▸ What this task involves
Within the records below, find the line containing "- # Danh sách đen mô-đun gốc". Reproduce it and each line after it exactly, and nothing else.

- Opening Delimiter -

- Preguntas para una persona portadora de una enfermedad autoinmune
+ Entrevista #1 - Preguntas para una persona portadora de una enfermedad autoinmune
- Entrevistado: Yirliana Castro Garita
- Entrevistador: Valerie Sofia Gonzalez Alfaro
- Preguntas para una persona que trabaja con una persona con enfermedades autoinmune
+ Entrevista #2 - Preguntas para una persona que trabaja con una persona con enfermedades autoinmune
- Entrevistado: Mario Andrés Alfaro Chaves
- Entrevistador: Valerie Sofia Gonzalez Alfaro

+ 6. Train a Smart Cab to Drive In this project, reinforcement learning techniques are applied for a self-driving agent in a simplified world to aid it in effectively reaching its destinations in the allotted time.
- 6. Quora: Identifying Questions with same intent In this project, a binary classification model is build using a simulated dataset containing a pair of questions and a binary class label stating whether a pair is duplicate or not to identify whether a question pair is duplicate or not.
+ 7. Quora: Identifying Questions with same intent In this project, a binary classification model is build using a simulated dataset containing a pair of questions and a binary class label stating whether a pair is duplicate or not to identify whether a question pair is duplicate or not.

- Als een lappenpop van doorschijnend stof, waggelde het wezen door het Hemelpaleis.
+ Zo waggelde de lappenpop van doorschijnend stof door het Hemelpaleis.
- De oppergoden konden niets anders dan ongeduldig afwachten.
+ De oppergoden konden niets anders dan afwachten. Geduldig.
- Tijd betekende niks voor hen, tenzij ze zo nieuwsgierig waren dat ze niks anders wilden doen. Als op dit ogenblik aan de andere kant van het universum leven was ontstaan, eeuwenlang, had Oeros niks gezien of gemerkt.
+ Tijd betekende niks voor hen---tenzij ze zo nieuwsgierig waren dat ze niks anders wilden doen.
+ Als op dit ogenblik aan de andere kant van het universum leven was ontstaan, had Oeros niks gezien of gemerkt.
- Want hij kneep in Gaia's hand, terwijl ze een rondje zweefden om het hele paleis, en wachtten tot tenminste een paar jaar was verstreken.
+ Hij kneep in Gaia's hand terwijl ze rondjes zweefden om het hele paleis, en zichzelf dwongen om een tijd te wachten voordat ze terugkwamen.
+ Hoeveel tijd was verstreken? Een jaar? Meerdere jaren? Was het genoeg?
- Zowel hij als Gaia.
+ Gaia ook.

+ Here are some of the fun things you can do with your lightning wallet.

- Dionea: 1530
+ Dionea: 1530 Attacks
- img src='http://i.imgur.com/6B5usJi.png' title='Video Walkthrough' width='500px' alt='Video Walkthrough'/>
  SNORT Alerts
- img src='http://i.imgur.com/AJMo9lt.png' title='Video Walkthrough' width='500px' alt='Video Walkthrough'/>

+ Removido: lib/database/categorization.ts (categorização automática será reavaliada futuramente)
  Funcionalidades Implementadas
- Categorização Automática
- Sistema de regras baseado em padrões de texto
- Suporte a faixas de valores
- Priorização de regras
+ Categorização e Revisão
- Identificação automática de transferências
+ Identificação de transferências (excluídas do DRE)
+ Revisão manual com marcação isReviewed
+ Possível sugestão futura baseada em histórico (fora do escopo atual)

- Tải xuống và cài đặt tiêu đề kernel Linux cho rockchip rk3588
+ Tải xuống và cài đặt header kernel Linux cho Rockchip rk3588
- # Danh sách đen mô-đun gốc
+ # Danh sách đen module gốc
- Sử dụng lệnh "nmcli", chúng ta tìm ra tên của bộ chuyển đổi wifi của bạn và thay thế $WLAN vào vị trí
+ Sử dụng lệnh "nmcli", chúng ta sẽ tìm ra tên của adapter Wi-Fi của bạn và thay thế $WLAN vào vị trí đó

- Closing Delimiter -

▸ Written response
- # Danh sách đen mô-đun gốc
+ # Danh sách đen module gốc
- Sử dụng lệnh "nmcli", chúng ta tìm ra tên của bộ chuyển đổi wifi của bạn và thay thế $WLAN vào vị trí
+ Sử dụng lệnh "nmcli", chúng ta sẽ tìm ra tên của adapter Wi-Fi của bạn và thay thế $WLAN vào vị trí đó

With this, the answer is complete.